Distributors and Farmers Brace for Impact of John Deere Strike on Equipment and Parts Supply | Business & Economy

Robb Ewoldt, a soybean and cattle farmer outside Davenport, said he’s been lucky so far that he has had no problems getting the parts he needs.

Although the strike is not a situation he has to deal with actively, it is a concern that lies at the back of his mind. There are many hypotheses that could turn into real problems, such as equipment failure or the need to replace a missing part.

These assumptions can snowball. If an integral part breaks, they may not be able to replace it. If they can’t replace it, the equipment may not work properly, if at all. If it can’t work, they can’t harvest and they have little time before it’s too late.

He knows a farmer with a broken combine and no assurance that it will be fixed soon.

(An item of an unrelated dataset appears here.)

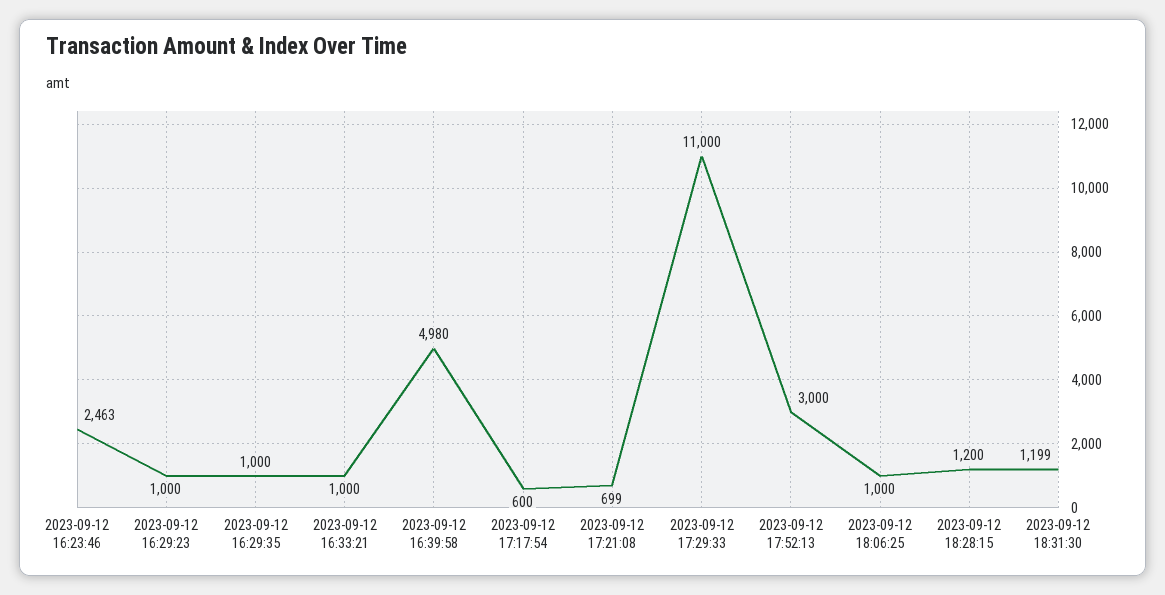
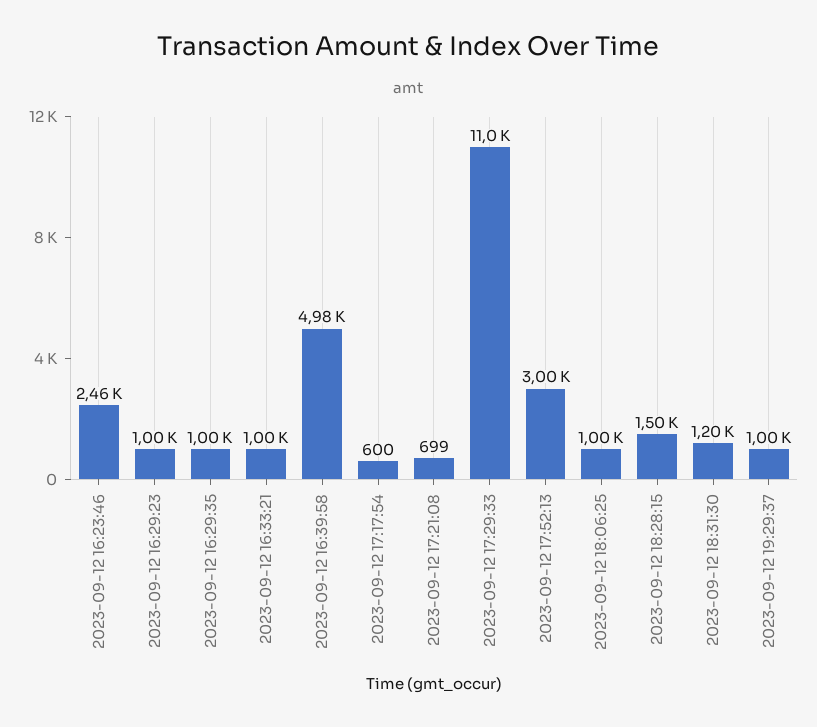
2023-09-12 18:28:15: 1200 -> 1500
2023-09-12 19:29:37: none -> 1000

“It’s a crop that we grow, we sell to pay our bills, and if we can’t harvest it and sell it, we’re in trouble,” Ewoldt said.

Dierickx said if there had been a catastrophic break on his gear rather than a small one, he wasn’t sure what plan B would have been.

Deere is known for its availability of quality and reliable parts and equipment, he said. These are the main reasons people buy Deere products.

“If they don’t continue to have that (parts availability), that will be a concern for all of us,” he said.